A collocation is an expression that consists of 2 or more words that correspond to some conventional way of saying things, such as: noun phrases, phrasal verbs, and other stock phrases. Collocations are characterized by limited compositionality, meaning, the expression as a whole can be predicted by the meaning of the parts. Idioms are the most extreme version of collocations, as they are given an entirely different meaning in their entirety, but have the parts individually have the same meaning. Idioms have an indirect historical relationship to the meanings of the parts. However, most collocations are a systematic composition of its parts, but still have an added meaning. There are a number of ways we can find collocations: selection of collocations by frequency, selection based on mean and variance of the distance between focal word and collocating word, hypothesis testing, and mutual information.
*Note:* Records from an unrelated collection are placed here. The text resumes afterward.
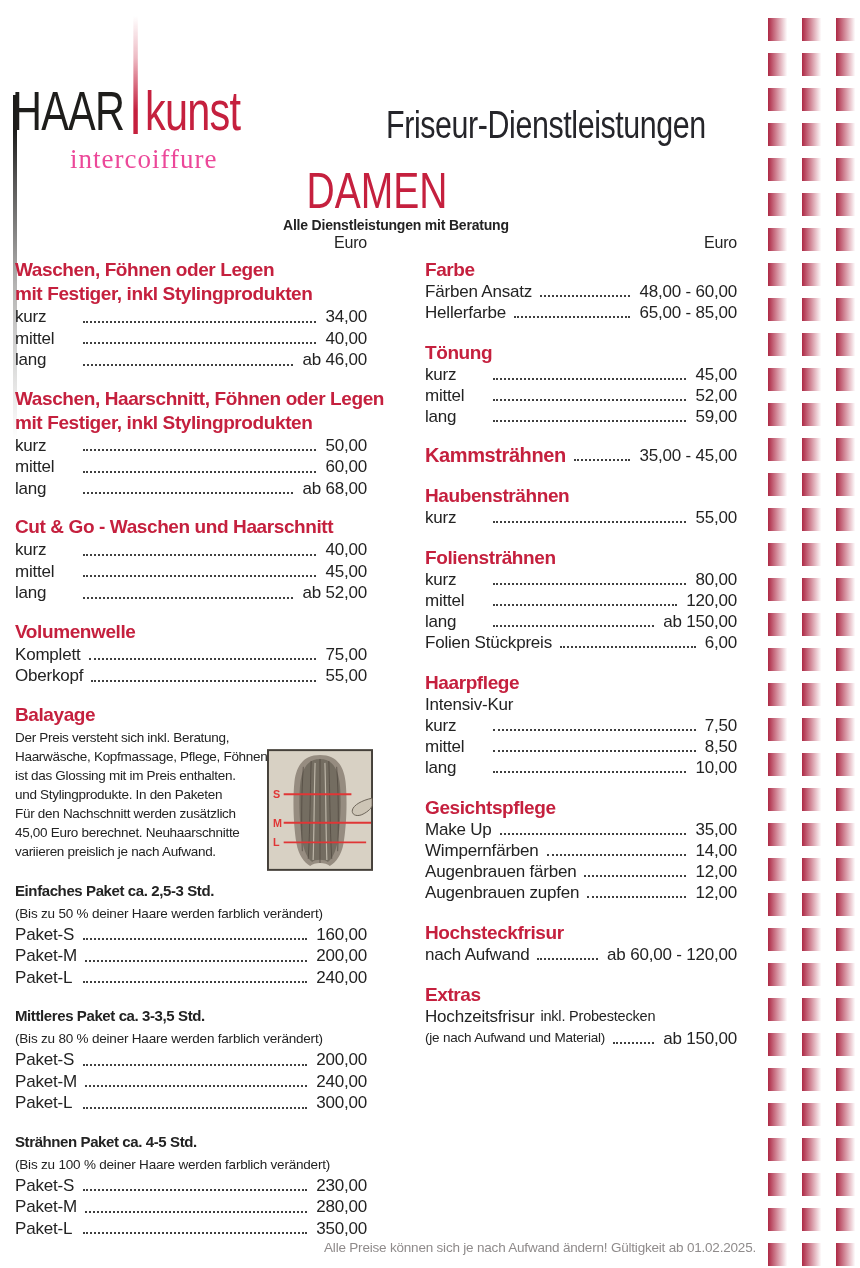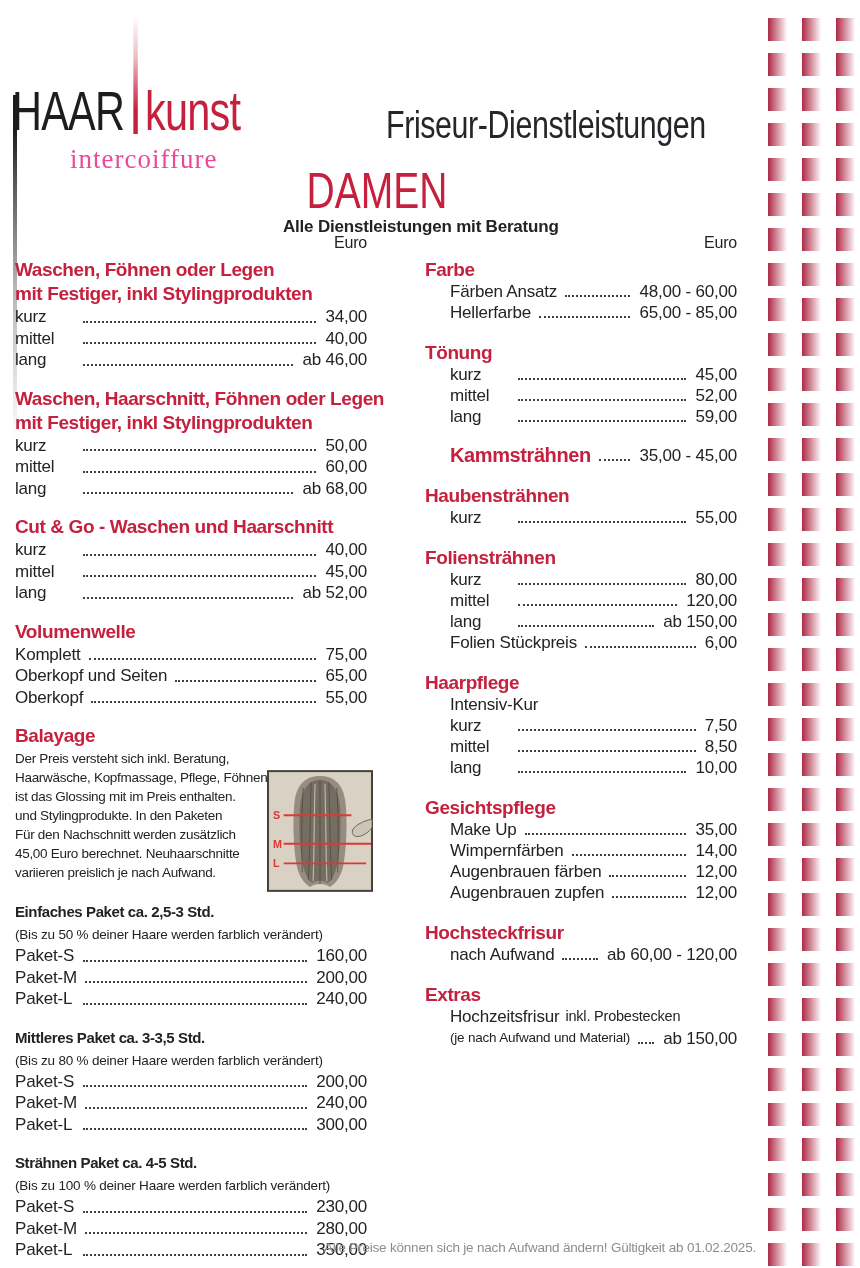--- a/index.html
+++ b/index.html
@@ -15,36 +15,36 @@
   .logo-divider { width:6px; height:118px; margin:0 10px 0 12px; background:linear-gradient(to bottom, rgba(197,32,62,0) 0%, rgba(197,32,62,0.3) 35%, #c5203e 80%); }
   .logo-kunst { color:var(--accent); }
   .logo-sub { margin:10px 0 0 58px; font-family:"Liberation Serif",serif; font-size:27px; color:#ec4899; letter-spacing:1px; }
   .logo-stem { position:absolute; left:13px; top:95px; width:4px; height:345px;
     background:linear-gradient(to bottom,#1b1b1a 0%,#1b1b1a 10%,rgba(45,44,43,0.8) 25%,rgba(90,88,86,0.45) 55%,rgba(120,118,116,0) 100%); }
 
   
   .main-title { position:absolute; left:386px; top:103px; font-size:38px; line-height:44px; color:#25252a; letter-spacing:-0.5px; white-space:nowrap; transform:scaleX(0.8); transform-origin:left top; }
   .category-block { position:absolute; left:283px; top:166px; width:214px; text-align:left; }
   .category-title { font-size:50px; line-height:50px; color:var(--accent); transform:scaleX(0.78); transform-origin:center top; }
-  .category-sub { font-size:17px; font-weight:bold; margin-top:1px; letter-spacing:-0.2px; white-space:nowrap; }
+  .category-sub { font-size:14px; font-weight:bold; margin-top:1px; letter-spacing:-0.2px; white-space:nowrap; }
 
   
   .col-wrap-left  { position:absolute; left:15px;  top:233px; width:352px; }
   .col-wrap-right { position:absolute; left:425px; top:233px; width:312px; }
   .euro { text-align:right; font-size:16px; line-height:20px; margin-bottom:5px; letter-spacing:-0.2px; }
 
   .price-section { margin-bottom:16px; }
   .col-wrap-right .price-section { margin-bottom:18px; }
   .section-title { color:var(--accent); font-weight:bold; font-size:19px; line-height:24px; letter-spacing:-0.4px; white-space:nowrap; }
   .col-wrap-right .section-title { line-height:23px; }
   .section-title.black { color:var(--ink); font-size:15px; }
   .section-sub { font-size:13.5px; line-height:21px; letter-spacing:-0.2px; white-space:nowrap; }
 
   .price-row { display:flex; align-items:flex-end; font-size:17px; line-height:21.5px; letter-spacing:-0.2px; }
-  .col-wrap-right .price-row { line-height:21px;margin-left:25px; }
+  .col-wrap-right .price-row { line-height:21px; }
   .row-label { min-width:60px; white-space:nowrap; }
   .row-label.heading { min-width:0; color:var(--accent); font-weight:bold; font-size:20px; letter-spacing:-0.4px; }
   .row-label.small { min-width:0; font-size:13.5px; padding-bottom:1px; }
   .row-label-suffix { font-size:14.5px; margin-left:6px; white-space:nowrap; }
   .dots { flex:1; min-width:12px; border-bottom:2px dotted #3f3f3f; margin:0 9px 5px 8px; }
   .price { white-space:nowrap; }
 
   
   .balayage-wrap { position:relative; min-height:135px; }
   .balayage-note { width:238px; font-size:13.5px; line-height:19px; letter-spacing:-0.3px; margin-top:1px; }
@@ -138,25 +138,20 @@
             <span class="dots"></span>
             <span class="price">ab 52,00</span>
           </div>
         </div>
         <div class="price-section">
           <div class="section-title red">Volumenwelle</div>
           <div class="price-row">
             <span class="row-label">Komplett</span>
             <span class="dots"></span>
             <span class="price">75,00</span>
-          </div>
-          <div class="price-row">
-            <span class="row-label">Oberkopf und Seiten</span>
-            <span class="dots"></span>
-            <span class="price">65,00</span>
           </div>
           <div class="price-row">
             <span class="row-label">Oberkopf</span>
             <span class="dots"></span>
             <span class="price">55,00</span>
           </div>
         </div>
         <div class="price-section">
           <div class="section-title red">Balayage</div>
           <div class="balayage-wrap">

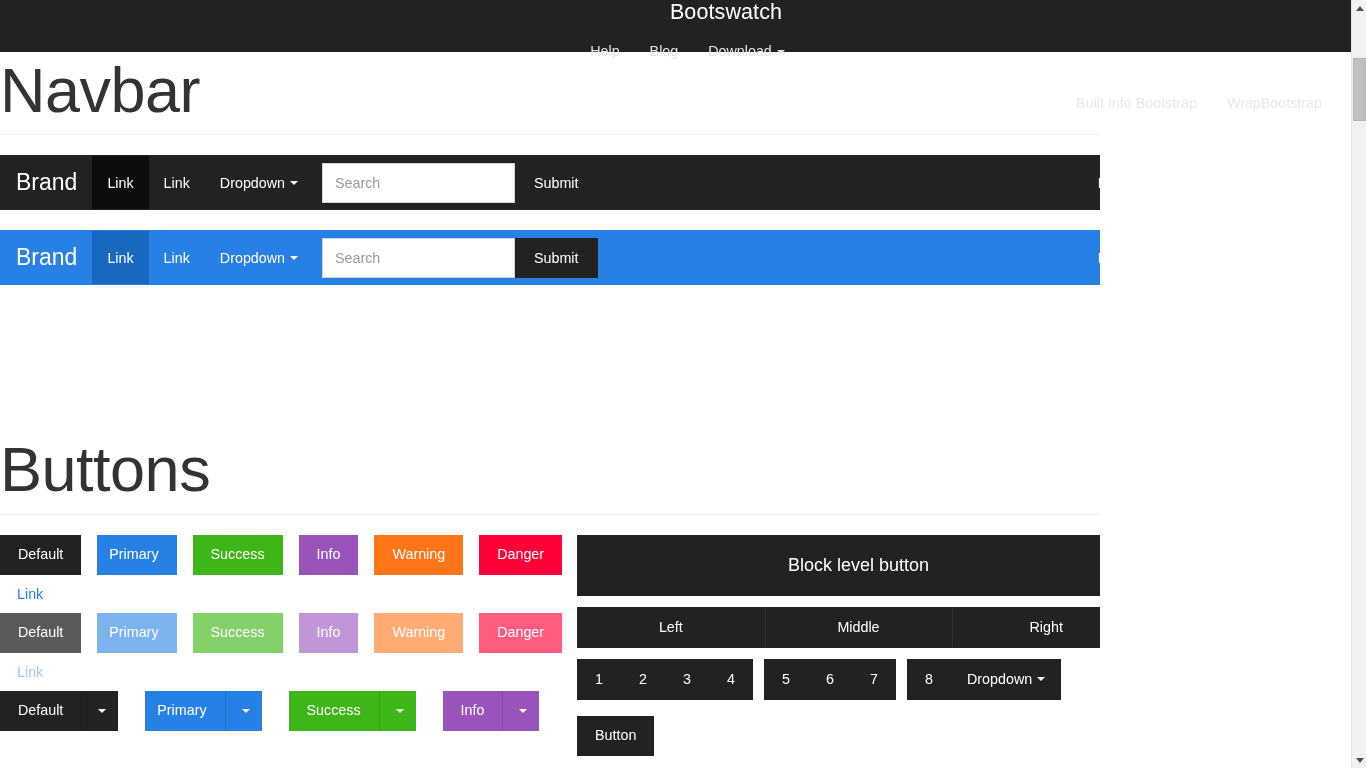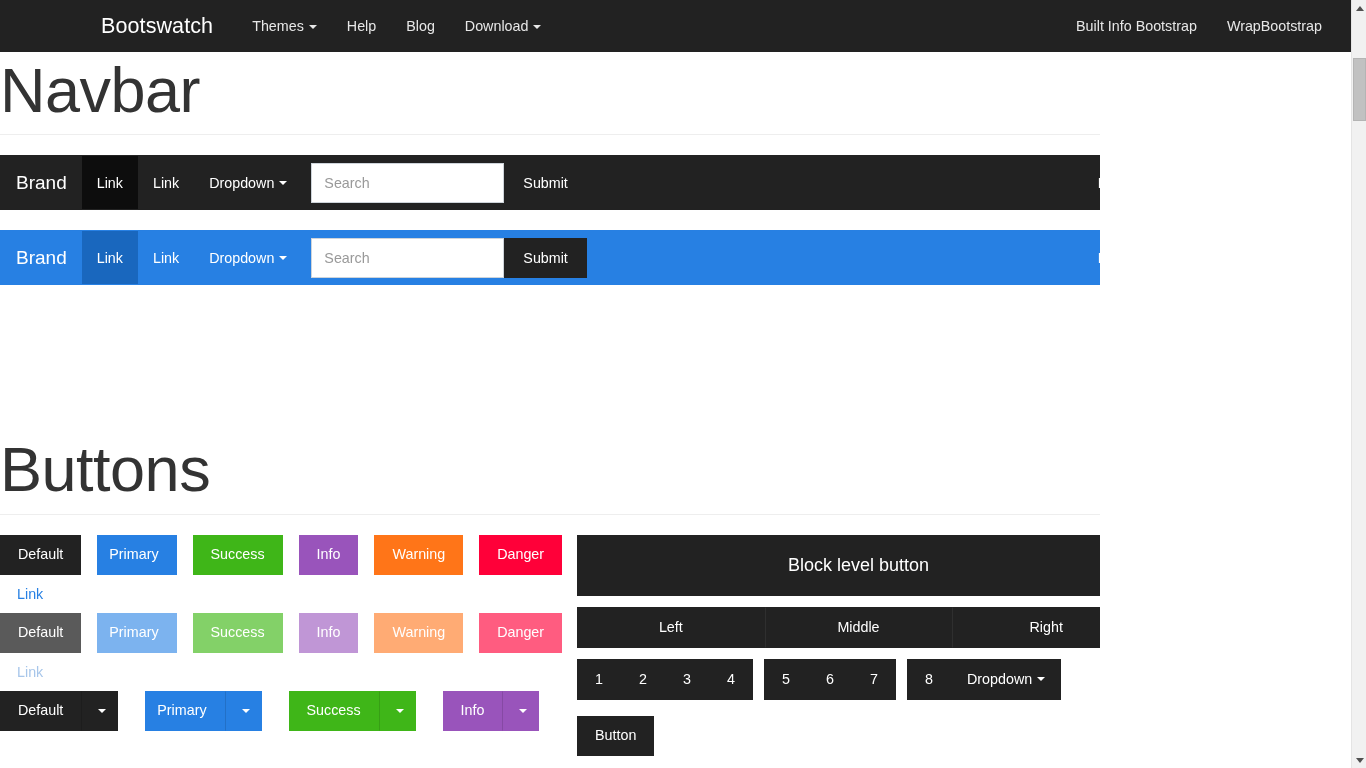--- a/index.html
+++ b/index.html
@@ -13,20 +13,21 @@
     -webkit-font-smoothing: antialiased;
   }
 
   
   .topbar {
     position: absolute; top: 0; left: 0;
     width: 1351px; height: 52px;
     background: #222222;
     display: flex; align-items: center;
     z-index: 50;
+    flex-direction: column;
   }
   .topbar-brand {
     color: #ffffff;
     font-size: 21.5px;
     font-weight: 400;
     margin-left: 101px;
     letter-spacing: 0.1px;
     white-space: nowrap;
   }
   .topbar-nav { display: flex; align-items: center; margin-left: 24px; }
@@ -86,21 +87,21 @@
     display: flex;
     align-items: stretch;
     margin-bottom: 20px;
     border: 1px solid transparent;
     border-radius: 0;
   }
   .navbar-dark { background: #222222; }
   .navbar-primary { background: #2780e3; }
 
   .nb-brand {
-    font-size: 19px;
+    font-size: 23px;
     color: #ffffff;
     padding: 0 15px;
     display: flex; align-items: center;
     white-space: nowrap;
   }
   .nb-link {
     color: #ffffff;
     font-size: 14.3px;
     padding: 0 15px;
     display: flex; align-items: center;
@@ -258,23 +259,20 @@
     border-top: 5px solid #505050;
   }
 </style>
 </head>
 <body>
 
 <div class="topbar">
   <a class="topbar-brand">Bootswatch</a>
 
   <div class="topbar-nav">
-    <a class="topbar-link">
-      <span>Themes</span><span class="caret"></span>
-    </a>
     <a class="topbar-link">Help</a>
     <a class="topbar-link">Blog</a>
     <a class="topbar-link">
       <span>Download</span><span class="caret"></span>
     </a>
   </div>
 
   <div class="topbar-right">
     <a class="topbar-link">Built Info Bootstrap</a>
     <a class="topbar-link">WrapBootstrap</a>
- Frequency: we can count within a corpus the number of times two (or three, or four) words occur together. If they occur together a lot, then perhaps that is evidence that they have a special function and not simply explained as the function that results from their combination. With bigrams, we might see a lot of words occurring together that are in fact, function words (i.e. “of the” “in the” “to be”, etc). To improve this, there is a simple heuristic (posed by Justeson and Katz 1995b), pass the candidates through a part-of-speech filter which only lets through those patterns that are likely to be phrases. Frequency techniques work well for fixed phrases.
- Mean and Variance: there are many collocations that consist of two words that stand in a more flexible relationship to one another (i.e. “knock” and “door”), thus, they are variable. However, they have enough regularity to allow us to determine what is the right word to use. The two methods described look at the pattern of varying distance between two words, and if the pattern is relatively predictable, then we have evidence of a collocation. The mean measure is the average offset; the variance measures how much the individual offsets deviate from the mean. Thus, we can use the mean and variance to discover collocations by looking at pairs with low deviation. This method proves difficult if the high frequency and low variance are accidental.
- Hypothesis Testing: this method finds collocations by first formulation a null hypothesis which states what should be true if two words do not form a collocation. We assume that two words are generated completely independently of one another. The probability of co-occurrence is the product of the probabilities of the individual words. Then, we utilize one of two options–the t test, or the chi-squared test. Both do about the same thing, but the chi-squared test does not assume that probabilities are approximately normally distributed making it more accurate when probabilities are high.
- Mutual Information: here we are looking at mutual information, which is roughly a measure of how much one word tells us about the other. If we look at the position of a word (e.g. Albert), the mutual information measure could tell us that the amount of information we have about the occurrence of Albert at position i in the corpus increases by a certain number of bits if we are told that Einstein occurs at position i + 1.
The notion of a collocation can be a bit confusing, especially when considering all of these different means of finding collocations. In fact, many different authors have different definitions of the notion of a collocation. (M&S) say authors in computational and statistical literature define a collocation as “two or more consecutive words with a special behavior” (pg 183, M&S). Others say that the words do not need to be consecutive and rely instead on non-compositionality, non-substitutability, and non-modifiability. A good way to test if a combination of words is a collocation, is to translate it into another language. If you can’t translate it, the that is evidence that we are dealing with a collocation.